No caso do ISS fixo e a caracterização da sociedade médica elegível, por exemplo, há precedentes recentes do Superior Tribunal de Justiça (STJ) anulando decisões baseadas no fato de a sociedade médica ser constituída sob a forma de sociedade limitada, uma causa bastante comum de desenquadramento de sociedades do regime diferenciado. A Corte tem manifestado entendimento de que a fruição do direito à tributação privilegiada do ISSQN depende da análise da atividade efetivamente exercida pela sociedade, sendo relevante que os fatores de produção, circulação e de organização empresarial não se sobreponham à atuação profissional e direta dos sócios na condução do objeto social da empresa.
Ou seja, segundo pronunciamentos recentes do STJ, pode fazer jus ao ISS fixo a sociedade que seja formalmente constituída como de responsabilidade limitada, porém, na prática, desenvolva as atividades como uma sociedade simples ____ de sócios de serviços.

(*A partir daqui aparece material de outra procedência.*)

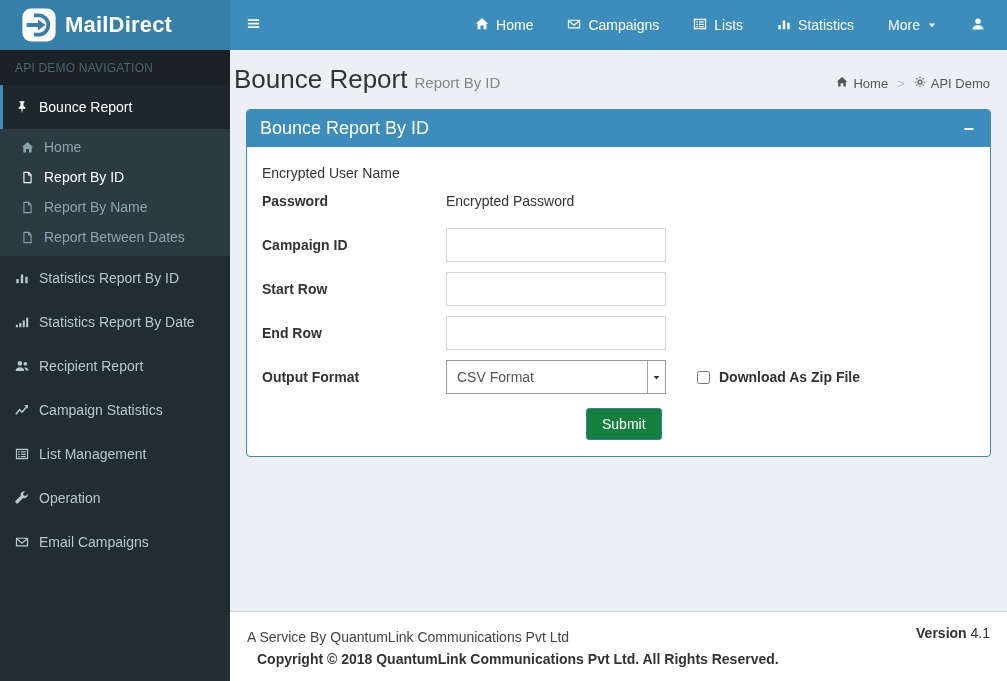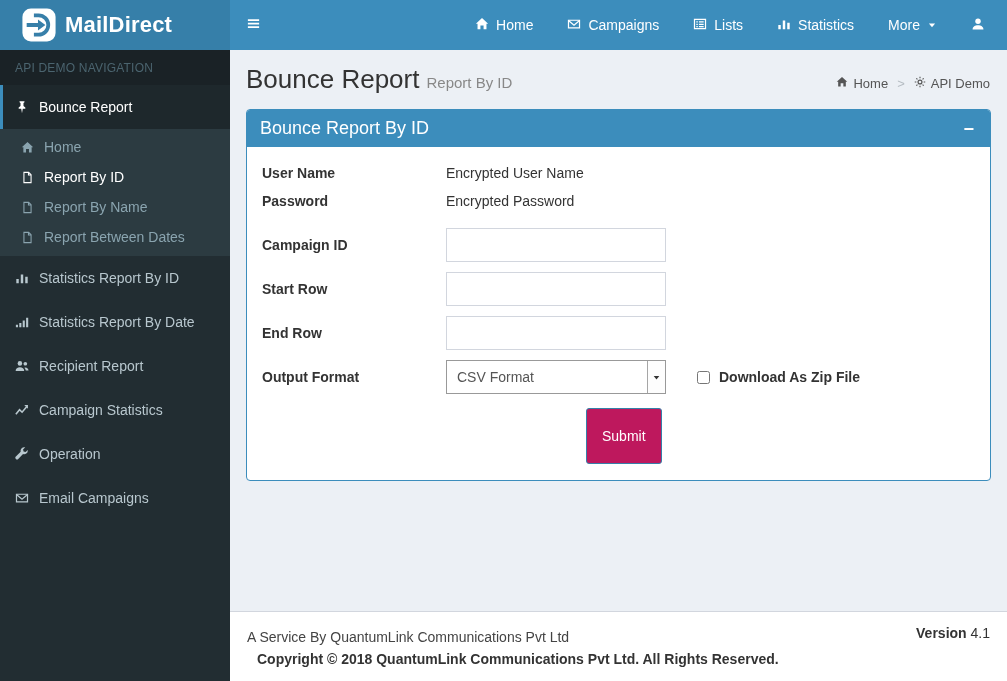--- a/index.html
+++ b/index.html
@@ -27,21 +27,21 @@
   .micon svg { width:14px; height:14px; fill:currentColor; display:block; }
   .mlabel { flex:1; white-space:nowrap; overflow:hidden; }
   .chev svg { width:12px; height:12px; fill:none; stroke:currentColor; display:block; }
   .submenu { background:#2c3b41; padding:3px 0 4px; }
   .submenu-item { display:flex; align-items:center; gap:10px; height:30px; padding:0 15px 0 21px; color:#8aa4af; font-size:14px; cursor:pointer; }
   .submenu-item.active { color:#fff; }
   .submenu-item .micon svg { width:13px; height:13px; }
 
   
   .content-wrapper { position:absolute; left:230px; top:50px; right:0; bottom:0; background:#ecf0f5; }
-  .content-header { position:relative; padding:14px 16px 14px; }
+  .content-header { position:relative; padding:14px 4px 14px; }
   .page-title { display:inline; margin:0; font-size:26px; font-weight:500; color:#333; }
   .page-subtitle { font-size:15px; color:#888; margin-left:7px; font-weight:400; }
   .breadcrumb { position:absolute; right:17px; top:26px; display:flex; align-items:center; gap:9px; font-size:13px; color:#555; }
   .crumb { display:flex; align-items:center; gap:5px; color:#555; cursor:pointer; }
   .crumb .icon svg { width:12px; height:12px; fill:currentColor; }
   .crumb-sep { color:#b5bcc2; }
 
   .panel { margin:0 16px; background:#fff; border:1px solid #3c8dbc; border-radius:4px; overflow:hidden; }
   .panel-heading { background:#3c8dbc; color:#fff; padding:8px 13px; font-size:18px; display:flex; align-items:center; }
   .panel-collapse { margin-left:auto; font-size:18px; font-weight:700; line-height:1; cursor:pointer; padding:0 3px; }
@@ -57,21 +57,21 @@
   .select-box { width:220px; height:34px; border:1px solid #999; background:#fff; display:flex; align-items:stretch; cursor:pointer; }
   .select-value { flex:1; display:flex; align-items:center; padding:0 10px; font-size:14px; color:#555; }
   .select-arrow { width:18px; border-left:1px solid #a6a6a6; display:flex; align-items:center; justify-content:center; color:#333; background:#fdfdfd; }
   .select-arrow svg { width:9px; height:9px; fill:currentColor; }
 
   .zip-group { display:flex; align-items:center; gap:9px; margin-left:31px; cursor:pointer; }
   .zip-group input { width:13px; height:13px; margin:0; cursor:pointer; }
   .zip-label { font-size:14px; font-weight:700; color:#333; }
 
   .submit-row { margin:14px 0 1px 324px; }
-  .btn-submit { background:#be185d; border:1px solid #367fa9; color:#fff; font-size:14px; padding:19px 15px; border-radius:3px; cursor:pointer; font-family:inherit; }
+  .btn-submit { background:#15803d; border:1px solid #367fa9; color:#fff; font-size:14px; padding:7px 15px; border-radius:3px; cursor:pointer; font-family:inherit; }
 
   
   .main-footer { position:absolute; left:230px; right:0; bottom:0; height:70px; background:#fff; border-top:1px solid #d2d6de; padding:17px 17px; color:#444; font-size:14px; }
   .footer-line1 { margin-bottom:6px; }
   .footer-line2 { font-weight:700; color:#333;margin-left:10px; }
   .footer-version { position:absolute; right:17px; top:13px; color:#333; }
   .footer-version .vlabel { font-weight:700;text-align:center; }
 </style>
 </head>
 <body>
@@ -296,20 +296,33 @@
       <span class="mlabel">Campaign Statistics</span>
       <span class="chev">
           <svg>
             <use href="#i-chev-left"></use>
           </svg>
         </span>
     </div>
     <div class="menu-parent">
       <span class="micon">
           <svg>
+            <use href="#i-list"></use>
+          </svg>
+        </span>
+      <span class="mlabel">List Management</span>
+      <span class="chev">
+          <svg>
+            <use href="#i-chev-left"></use>
+          </svg>
+        </span>
+    </div>
+    <div class="menu-parent">
+      <span class="micon">
+          <svg>
             <use href="#i-wrench"></use>
           </svg>
         </span>
       <span class="mlabel">Operation</span>
       <span class="chev">
           <svg>
             <use href="#i-chev-left"></use>
           </svg>
         </span>
     </div>
@@ -349,21 +362,20 @@
     </div>
 
     <section class="panel">
       <div class="panel-heading">
         <span>Bounce Report By ID</span>
         <span class="panel-collapse">−</span>
       </div>
       <div class="panel-body">
 
         <div class="form-row static-row">
-          <span class="form-label">User Name</span>
           <span class="static-value">Encrypted User Name</span>
         </div>
         <div class="form-row static-row gap-after">
           <span class="form-label">Password</span>
           <span class="static-value">Encrypted Password</span>
         </div>
 
         <div class="form-row">
           <label class="form-label">Campaign ID</label>
           <input type="text" class="form-control" value="" style="">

Já no âmbito federal, tem-se recentes decisões do Conselho Administrativo de Recursos Fiscais – CARF em sentido similar, privilegiando substância sobre forma. O tribunal reconheceu aos contribuintes constituídos sob a forma de sociedade simples o direito de utilizar a alíquota reduzida mediante a comprovação da organização de suas atividades sociais com elementos de empresa. Dispensando requisitos relevantes como a inscrição na Junta Comercial, os órgãos julgadores partiram da análise das circunstâncias de fato presentes no processo e concluíram que, a depender da forma pela qual o contribuinte explora e organiza a atividade econômica, é possível falar em ‘sociedade empresária de fato’.
Ambas as vertentes adotadas pela jurisprudência sinalizam uma tendência em se privilegiar a essência sobre a forma, em oposição à leitura restritiva que vinha sido adotada pelas fazendas federal e municipal. Sobretudo, o aperfeiçoamento das orientações contábeis e societárias apontam para a crescente necessidade de planejamento de forma antecipada e organizada. Crucial, portanto, o ajustamento entre as atividades realizadas pela sociedade e sua compatibilidade com o tipo societário e regime tributário escolhido.